The Newspaper of Information Systems Management
November 8, 1993, Vol. 27, No. 45

The cyberpunk movement is influencing art, music, literature and even supercomputer design. Are cyberpunks creative visionaries or merely

neRds with an AttiTUdE?

When employees in the information systems department start coming to work with a copy of Wired or Mondo 2000 under one arm and begin showing "cyberpunk" traits, should you quickly change your computer passwords, or do you invite the employee to lunch? The cyberpunk movement is changing as fast as technology itself, and today's cyberpunker is as hard to pin down as, well, cyberpunk. But IS managers may want to keep a close eye on those cyberpunks working in their midst: They may provide a valuable window to tomorrow's IS frontiers.

Or, they may be someone with a hackerlike attitude you should be worried about.

Or, then again, they may be no more valuable or threatening than anyone else in the IS department. The answer depends on who you talk to.

Tainted images? Cyberpunk often conjures up images of social misfits dressed all in black with far-away stares, spiked or long hair and electronic gadgets hanging from their belts. Not only is that image "hopelessly outdated," say sources close to the movement, but it betrays what may be the value of these technovisionaries to the IS manager.

A positive view of cyberpunks is held by Paul Saffo, a research fellow at the Institute for the Future in Menlo Park, Calif. Saffo is a recognized expert on the cyberpunk movement and has written extensively about it. He says IS managers should credit the cyberpunks in their departments as being among their most creative employees and the ones who recognize where technology is heading.

"IS managers are going to have a hell of a time keeping up with the changes in technology," Saffo says. "They had better find out what direction the cyberpunk crowd is going in and latch on.
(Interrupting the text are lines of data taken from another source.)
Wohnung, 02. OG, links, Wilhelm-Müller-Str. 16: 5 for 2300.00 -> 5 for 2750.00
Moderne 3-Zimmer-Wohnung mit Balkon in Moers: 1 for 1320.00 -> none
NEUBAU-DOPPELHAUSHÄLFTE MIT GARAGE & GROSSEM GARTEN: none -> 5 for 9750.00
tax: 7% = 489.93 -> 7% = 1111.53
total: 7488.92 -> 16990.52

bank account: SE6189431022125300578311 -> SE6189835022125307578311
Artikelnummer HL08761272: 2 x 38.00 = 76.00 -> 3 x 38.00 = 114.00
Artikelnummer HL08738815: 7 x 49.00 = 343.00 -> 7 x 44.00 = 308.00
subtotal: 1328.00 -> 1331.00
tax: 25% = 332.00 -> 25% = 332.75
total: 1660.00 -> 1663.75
The impact is likely to be significant, and it can be summed up by the term 'reinvention'" of new ways to do old things or new applications of existing technologies.

Up to no good
Holding a negative view is David Vaskevitch, director of enterprise computing at Microsoft Corp. "It's the same culture that 15 years ago was buying the blue boxes for free phone calling. It's a large anti-establishment subculture made up of mostly hackers."

A third view is reflected by Justin Rathner, director of technology at Intel Corp., who sees the movement in a mixed light. He says cyberpunks may be focusing "on some pioneering practices" for information sharing, but he has doubts about how much the movement will influence IS staffs.
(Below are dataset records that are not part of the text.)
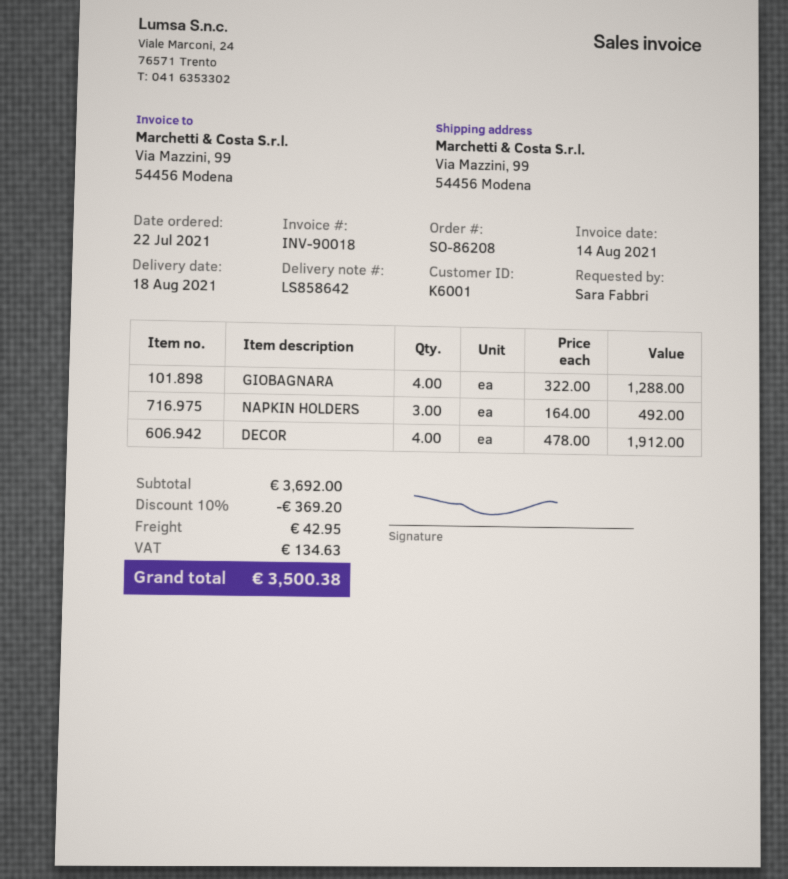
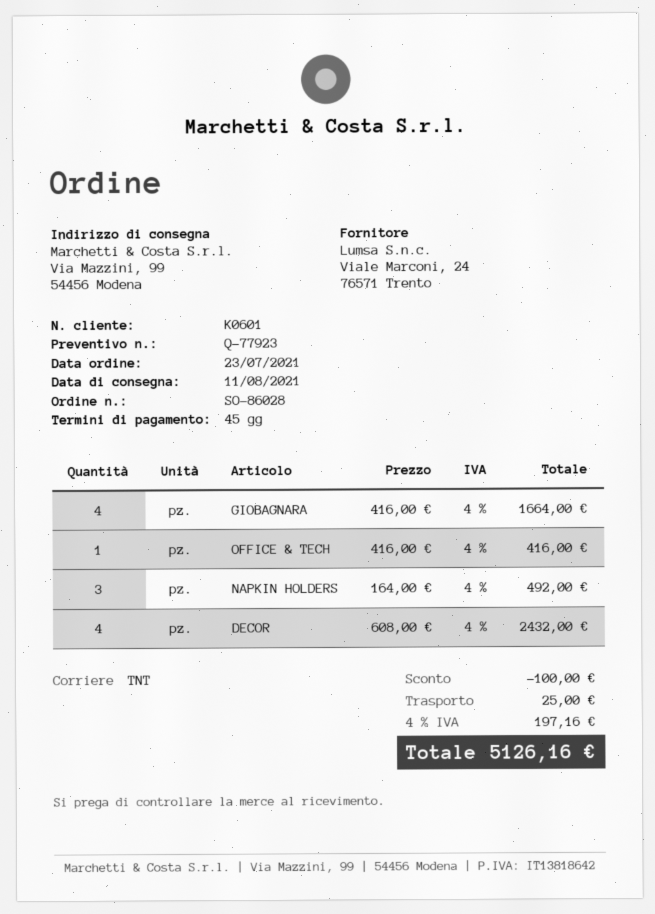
order number: SO-86208 -> SO-86028
order date: 2021-07-22 -> 2021-07-23
delivery date: 2021-08-18 -> 2021-08-11
customer number: K6001 -> K0601
GIOBAGNARA: 4 x 322.00 = 1288.00 -> 4 x 416.00 = 1664.00
DECOR: 4 x 478.00 = 1912.00 -> 4 x 608.00 = 2432.00
OFFICE & TECH: none -> 1 x 416.00 = 416.00
discount: 369.20 -> 100.00
shipping: 42.95 -> 25.00
tax: 134.63 -> 197.16
total: 3500.38 -> 5126.16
"I don't think they'll have any more impact on mainstream information systems than the Nintendo kids," Rathner says. "In fact, the Nintendo users will have had more impact."
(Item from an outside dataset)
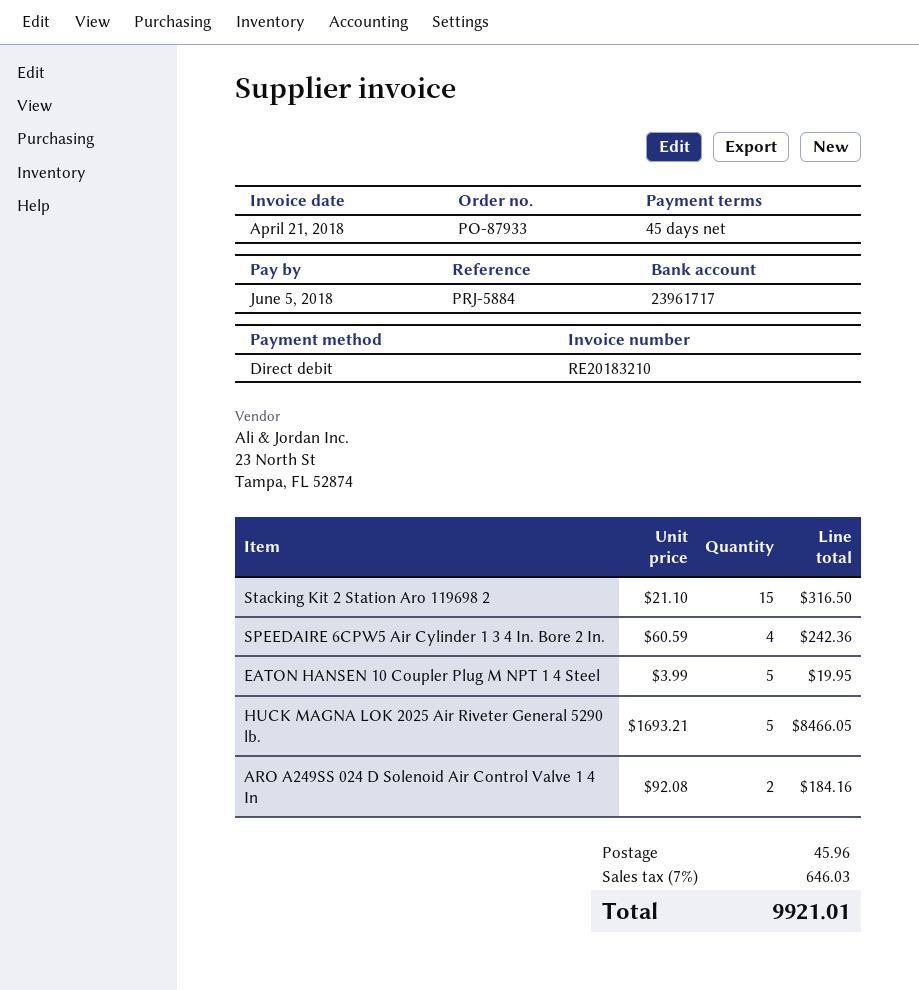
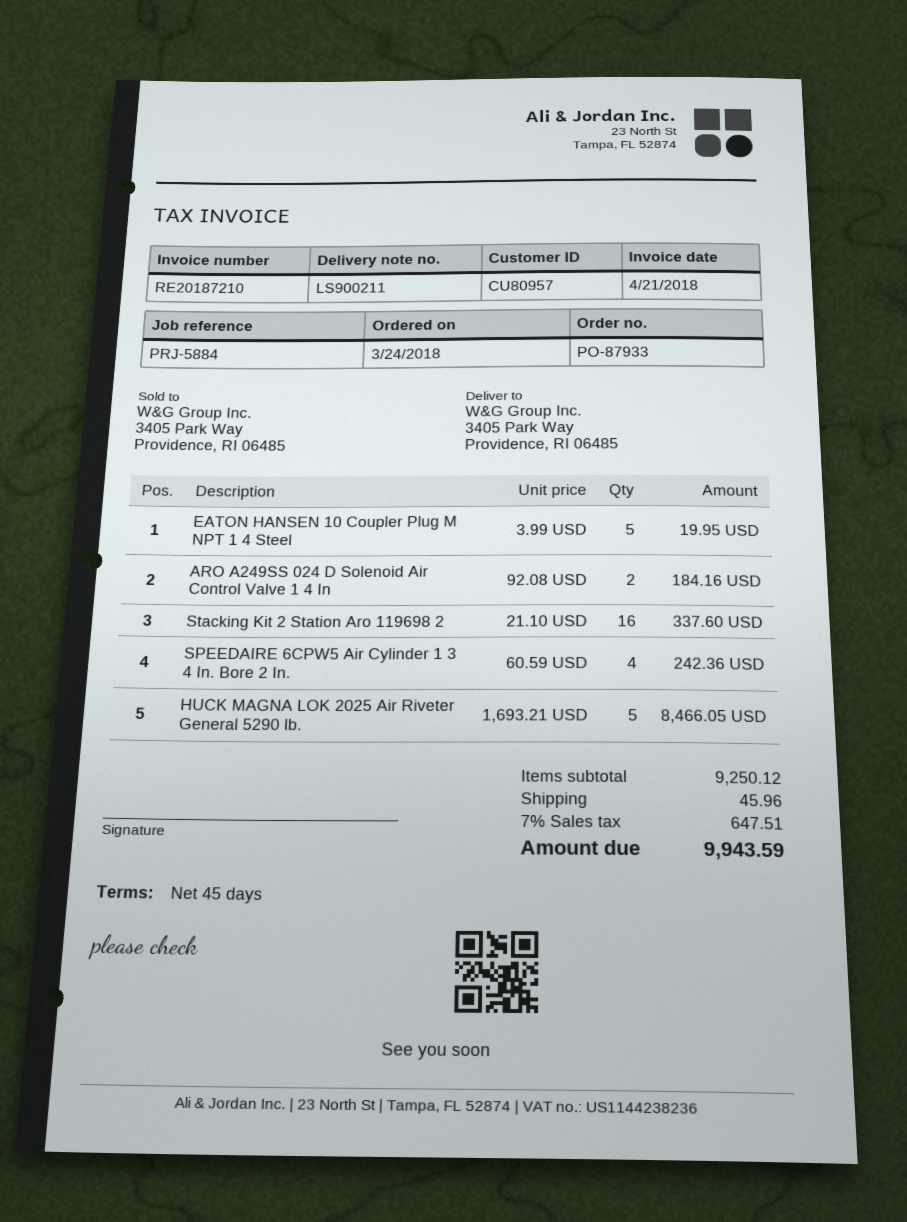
invoice number: RE20183210 -> RE20187210
Stacking Kit 2 Station Aro 119698 2: 15 x 21.10 = 316.50 -> 16 x 21.10 = 337.60
tax: 7% = 646.03 -> 7% = 647.51
total: 9921.01 -> 9943.59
The movement, did, however influence the design of Intel's newest supercomputer, according to Michael Barry, vice president of analysis at GVO, Inc., a Palo Alto, Calif., product design firm. The computer, called Touchstone Delta, is encased in a wall of light-emitting diodes. When the machine is running a program, lights blink on and off, representing communication between the computer's "nodes."

"it is like a dance of light, a ballet," Barry said. To help design the product, Barry said the marketing team studied cyberpunk culture, science fiction novels and movies such as 2001 and Star Trek. It also visited a lot of computer centers to talk to programmers.

"We were seeing a lot of Mondo 2000 T-shirts," he said. "The cyberpunk stuff is heavily in those centers, and the people are involved."

The movement was spawned by William Gibson's darly futuristic novel Neuromancer. Gibson coined the term "cyberspace," which he describes as a "consensual hallucination... a graphic representation of data abstracted from the banks of every computer." In his novels, computer jockeys actually enter cyberspace and move around in the network.

Since its beginnings just a few years ago in the San Francisco Bay area, the cyberpunk movement has explored many technological frontiers. Born in the underground, cyberpunk has also been "surrendering" to the mainstream, and the 100 or so original "hard-core" cyberpunks have now been replaced by legions of computer-literate people in the establishment.

While the movement toys with such topics as virtual sex and smart drugs that enhance intelligence and creativity, it has helped advance serious topics to the mainstream, such as virtual reality and wireless technology.

Cyberpunk is also having a real impact on aspects of the visual arts, music and technology. Hollywood has already borrowed from cyberpunk for several successful science fiction thrillers. Saffo says the benefit of the cyberpunk movement is the creative way it looks at where technology has been and how things can be re-applied for new uses. These are "people with crazy ideas, and not a lot of adult supervision, who seize the technologies available and create something new of it," Saffo says.